Collected data entries:
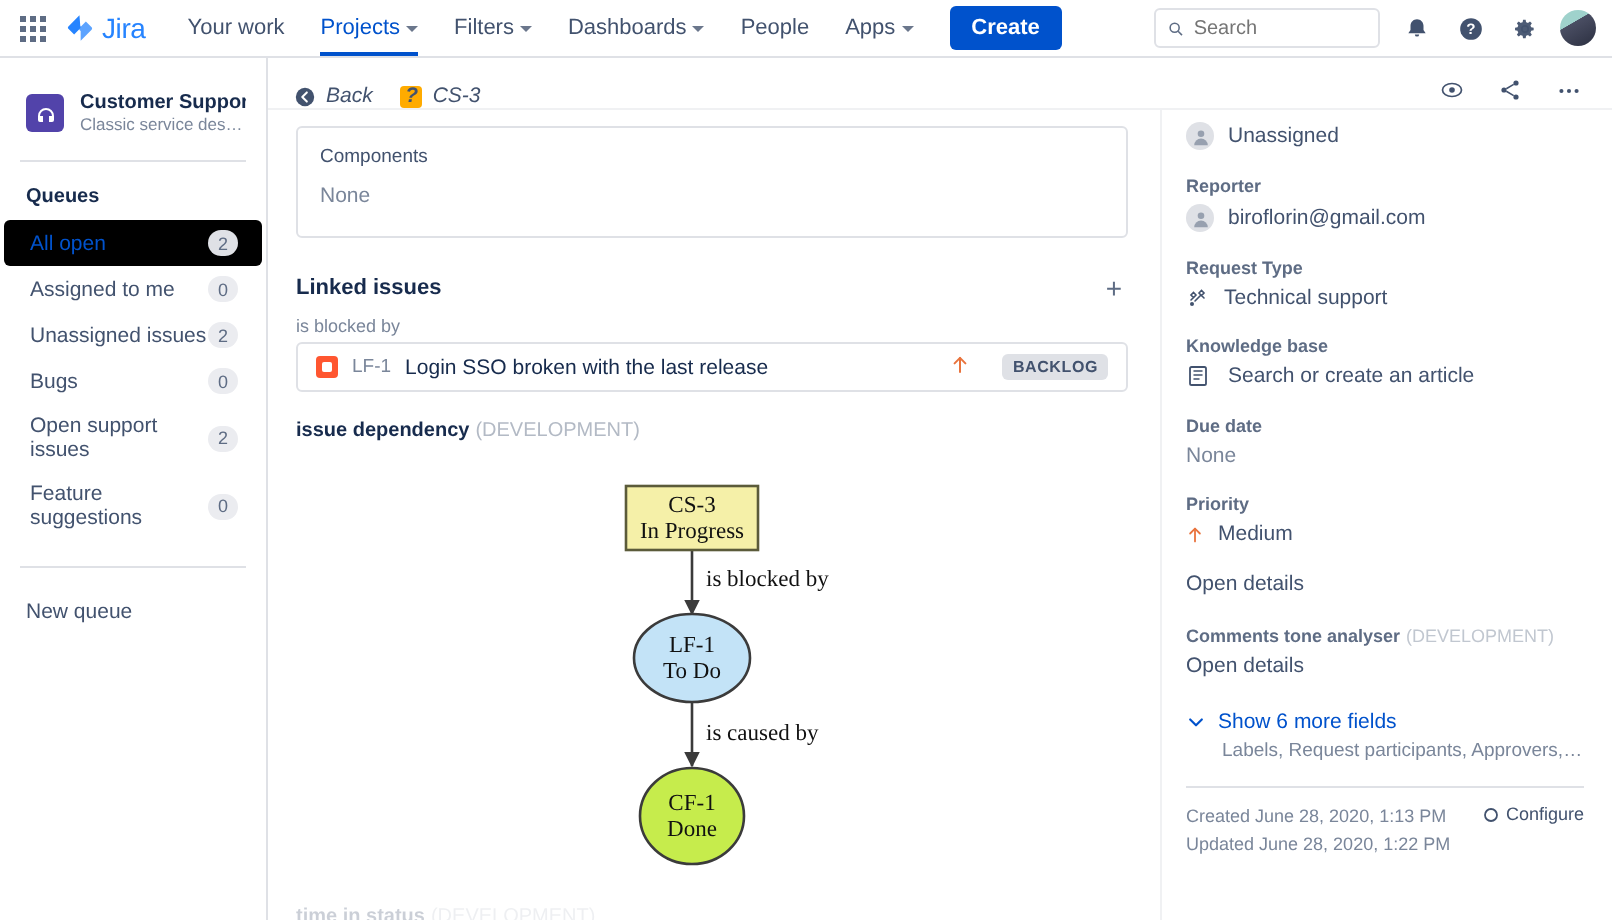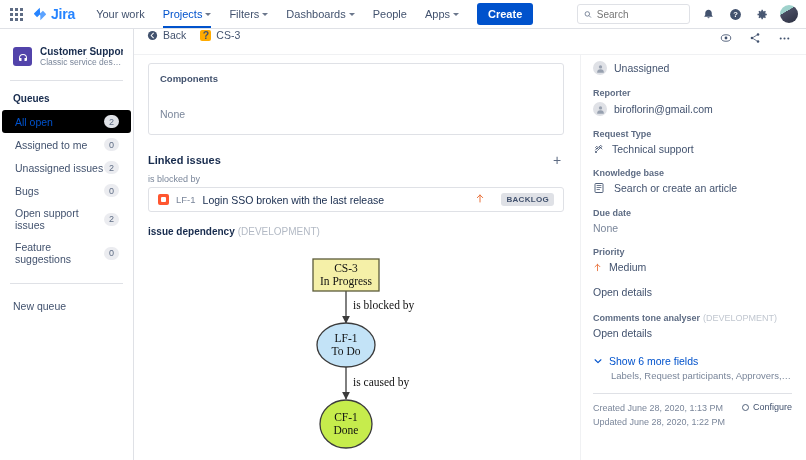--- a/index.html
+++ b/index.html
@@ -33,7 +33,7 @@
   }
   .jira-mark { width: 16px; height: 16px; }
   .jira-word {
-    font-size: 14px; color: #2684ff; font-weight: 700;
+    font-size: 14px; color: #2684ff; font-weight: 400;
     letter-spacing: -0.2px;
   }
   .navitem {

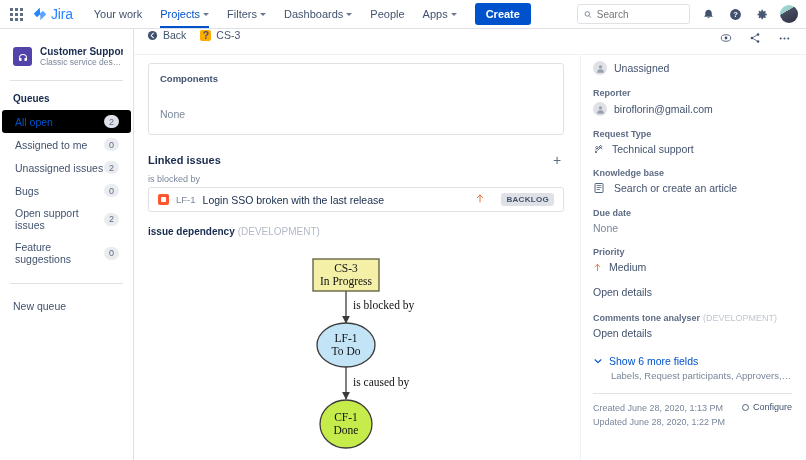--- a/index.html
+++ b/index.html
@@ -161,10 +161,11 @@
     overflow: hidden;
   }
   .issue-topbar {
-    display: flex; align-items: flex-start;
+    display: flex; align-items: flex-end;
     height: 26px; padding: 0 13px 0 13px;
     border-bottom: 1px solid #f0f1f3;
     flex: 0 0 26px;
+    font-style: italic;
   }
   .back-btn {
     display: flex; align-items: center; gap: 5px;

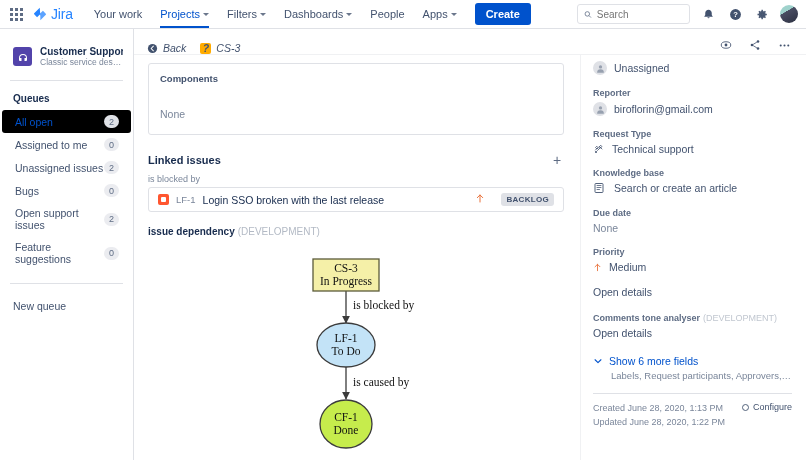--- a/index.html
+++ b/index.html
@@ -202,8 +202,8 @@
     margin-bottom: 18px;
   }
   .field-label {
-    font-size: 9.5px; font-weight: 700; color: #42526e;
-    margin-bottom: 24px;
+    font-size: 9.5px; font-weight: 400; color: #42526e;
+    margin-bottom: 8px;
   }
   .field-value-muted { font-size: 10.5px; color: #7a869a; }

## EXERCISE DIRECTIONS
All entries above must be duplicated exactly; please omit any picture they hold.

## EXERCISE ANSWER
--- a/index.html
+++ b/index.html
@@ -33,7 +33,7 @@
   }
   .jira-mark { width: 16px; height: 16px; }
   .jira-word {
-    font-size: 14px; color: #2684ff; font-weight: 700;
+    font-size: 14px; color: #2684ff; font-weight: 400;
     letter-spacing: -0.2px;
   }
   .navitem {

--- a/index.html
+++ b/index.html
@@ -161,10 +161,11 @@
     overflow: hidden;
   }
   .issue-topbar {
-    display: flex; align-items: flex-start;
+    display: flex; align-items: flex-end;
     height: 26px; padding: 0 13px 0 13px;
     border-bottom: 1px solid #f0f1f3;
     flex: 0 0 26px;
+    font-style: italic;
   }
   .back-btn {
     display: flex; align-items: center; gap: 5px;

--- a/index.html
+++ b/index.html
@@ -202,8 +202,8 @@
     margin-bottom: 18px;
   }
   .field-label {
-    font-size: 9.5px; font-weight: 700; color: #42526e;
-    margin-bottom: 24px;
+    font-size: 9.5px; font-weight: 400; color: #42526e;
+    margin-bottom: 8px;
   }
   .field-value-muted { font-size: 10.5px; color: #7a869a; }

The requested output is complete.